* REQUIREMENT: Once the line containing "discount: 12% = 265.14 -> none" appears, output it and each remaining line of the records below exactly, with no pictures and nothing more.

Start of MATERIAL FOR THIS TASK

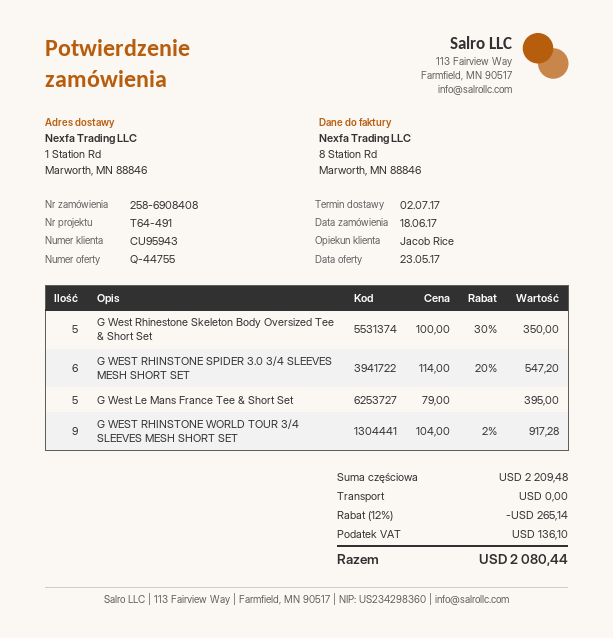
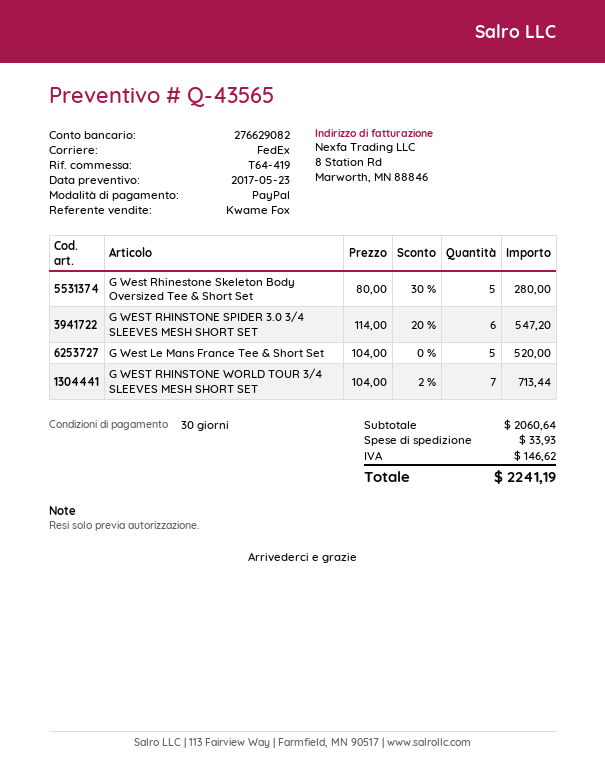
quote number: Q-44755 -> Q-43565
reference: T64-491 -> T64-419
sales rep: Jacob Rice -> Kwame Fox
G West Rhinestone Skeleton Body Oversized Tee & Short Set: 5 x 100.00 - 30% = 350.00 -> 5 x 80.00 - 30% = 280.00
G West Le Mans France Tee & Short Set: 5 x 79.00 = 395.00 -> 5 x 104.00 = 520.00
G WEST RHINSTONE WORLD TOUR 3/4 SLEEVES MESH SHORT SET: 9 x 104.00 - 2% = 917.28 -> 7 x 104.00 - 2% = 713.44
subtotal: 2209.48 -> 2060.64
discount: 12% = 265.14 -> none
shipping: 0.00 -> 33.93
tax: 136.10 -> 146.62
total: 2080.44 -> 2241.19

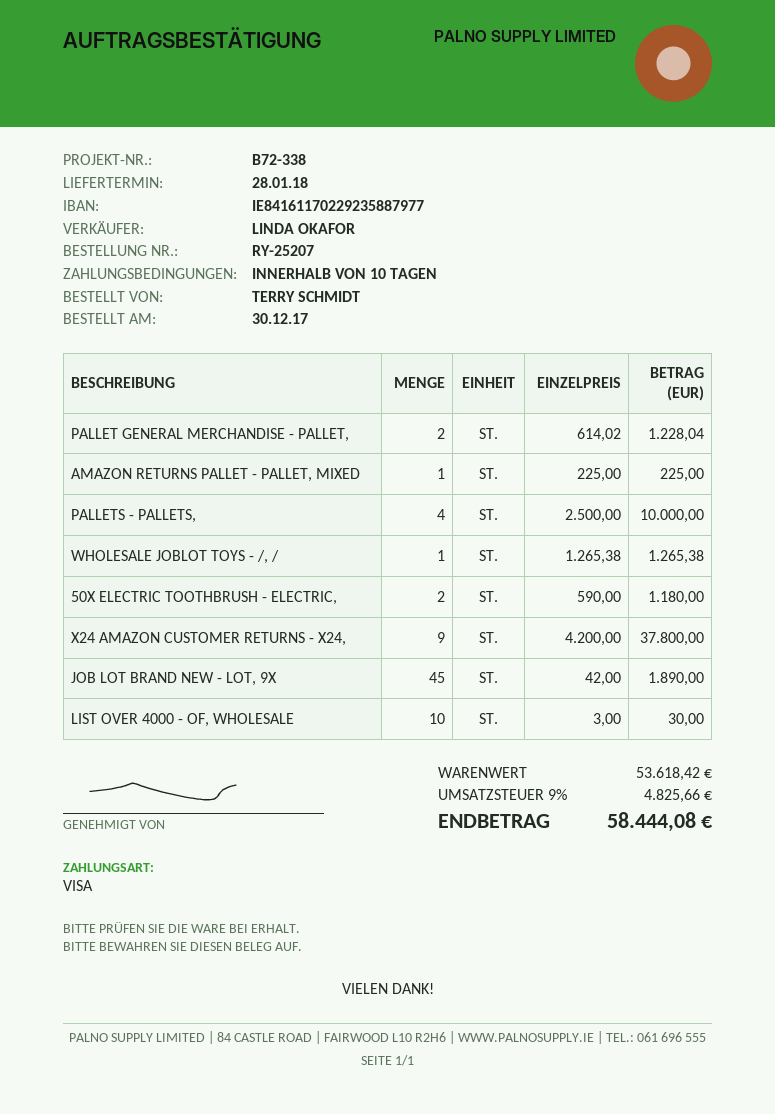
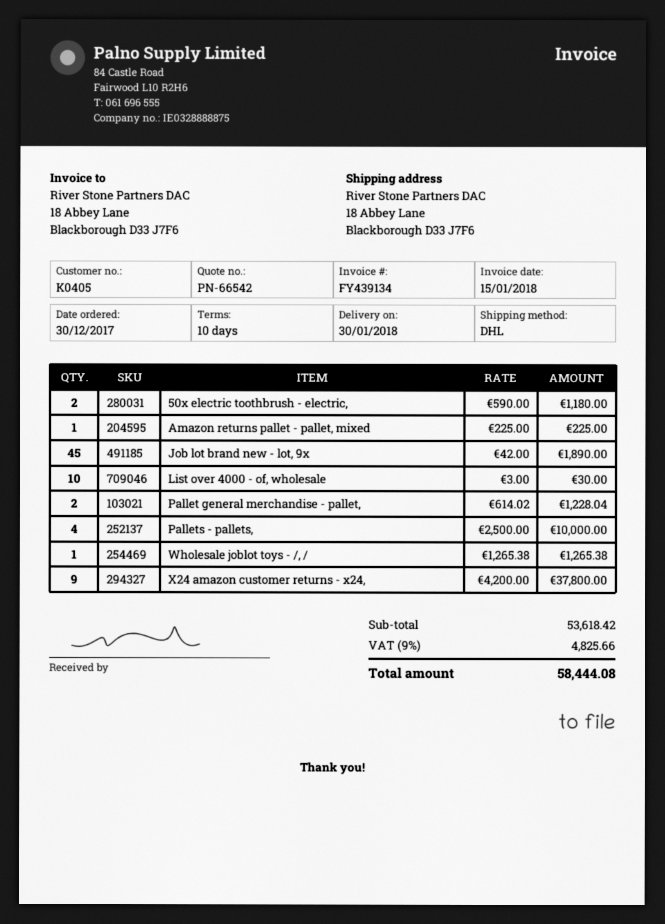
delivery date: 2018-01-28 -> 2018-01-30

End of MATERIAL FOR THIS TASK

* OUTPUT OF THE TASK:
discount: 12% = 265.14 -> none
shipping: 0.00 -> 33.93
tax: 136.10 -> 146.62
total: 2080.44 -> 2241.19

delivery date: 2018-01-28 -> 2018-01-30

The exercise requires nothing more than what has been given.